Ⅰ大人になる(31)
そして笑った。
「そっか。よかった」
それを見てレアルトは可愛いと思った。
「よく、お前、そんな嘘をつき続けられたよな」
レアルトに言われて、カタルパは意外だと思った。
レアルトは梓がどんな時も平気な顔をして嘘をつき続けたことを全く咎めなかった。
嘘はいけないことのはずなのに。
それを彼は良いと言ってくれた。
「……そう思うんだ」
「すごい才能だよな。我慢しながらずっといい子であり続けた。俺は尊敬する」
意外と思いながらも、レアルトならそう言ってくれると思っていた。
真実よりも痛みを共有したい。

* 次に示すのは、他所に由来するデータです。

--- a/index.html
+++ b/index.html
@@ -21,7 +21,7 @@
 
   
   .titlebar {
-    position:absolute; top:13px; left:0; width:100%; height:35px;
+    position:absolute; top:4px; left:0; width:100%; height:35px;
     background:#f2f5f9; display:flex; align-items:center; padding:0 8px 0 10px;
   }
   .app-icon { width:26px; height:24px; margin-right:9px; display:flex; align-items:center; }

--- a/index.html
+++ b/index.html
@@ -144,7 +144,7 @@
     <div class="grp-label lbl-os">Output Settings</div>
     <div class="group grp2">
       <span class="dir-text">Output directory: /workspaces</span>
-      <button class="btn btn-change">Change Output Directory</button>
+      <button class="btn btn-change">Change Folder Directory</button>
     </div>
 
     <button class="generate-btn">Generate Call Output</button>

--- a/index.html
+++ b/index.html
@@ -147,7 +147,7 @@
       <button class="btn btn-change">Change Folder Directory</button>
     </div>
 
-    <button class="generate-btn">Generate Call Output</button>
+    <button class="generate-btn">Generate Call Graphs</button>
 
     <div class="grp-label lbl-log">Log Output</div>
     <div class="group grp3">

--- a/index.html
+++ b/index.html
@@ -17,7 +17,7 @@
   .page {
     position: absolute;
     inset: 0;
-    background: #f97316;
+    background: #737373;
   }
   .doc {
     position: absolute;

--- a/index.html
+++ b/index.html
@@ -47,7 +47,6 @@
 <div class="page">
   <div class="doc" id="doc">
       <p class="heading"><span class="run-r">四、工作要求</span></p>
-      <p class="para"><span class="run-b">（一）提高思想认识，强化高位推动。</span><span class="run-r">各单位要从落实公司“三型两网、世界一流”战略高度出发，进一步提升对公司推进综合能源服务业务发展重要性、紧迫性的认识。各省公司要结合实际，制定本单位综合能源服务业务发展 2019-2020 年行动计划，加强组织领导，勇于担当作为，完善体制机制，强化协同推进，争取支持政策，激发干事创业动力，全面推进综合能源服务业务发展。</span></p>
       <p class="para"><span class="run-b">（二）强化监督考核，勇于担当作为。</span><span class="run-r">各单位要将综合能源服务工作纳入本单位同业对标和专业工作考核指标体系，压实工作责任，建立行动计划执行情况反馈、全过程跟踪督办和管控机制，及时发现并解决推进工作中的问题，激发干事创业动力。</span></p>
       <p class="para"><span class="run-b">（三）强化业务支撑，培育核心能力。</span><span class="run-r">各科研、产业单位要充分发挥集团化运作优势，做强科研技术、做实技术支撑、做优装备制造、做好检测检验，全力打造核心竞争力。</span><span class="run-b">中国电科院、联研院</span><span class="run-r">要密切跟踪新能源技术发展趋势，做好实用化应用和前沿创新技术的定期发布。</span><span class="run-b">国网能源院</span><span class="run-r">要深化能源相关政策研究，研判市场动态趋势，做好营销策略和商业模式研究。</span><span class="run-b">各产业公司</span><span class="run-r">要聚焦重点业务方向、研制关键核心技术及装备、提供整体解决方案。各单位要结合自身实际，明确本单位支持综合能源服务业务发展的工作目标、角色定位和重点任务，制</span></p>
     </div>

2人ならそう思ってくれる。
「貴君と椿ちゃんに嫌われるのが怖かったから」
いつの間にか目から涙が伝っていた。
どんなことを思っているのか、どんなことを感じているのか。
大切な2人なら分かってくれると思っていた。
でもね、……こんなことを確認する時間もないくらい、あの世界は忙しかった。
「俺よりも、椿の方が梓のことを想ってる」
「どうして、そう思うの?」
「お前が、梓が死んだとき、俺は薄情だから、そういうものだと思って受け入れた。椿は違ってた」
梓が死ぬことを追体験すること、それが試練なら、それを一番辛いと思うのは椿だったカメリアだ。
早く彼女を見つけないとと2人は前に進むことにした。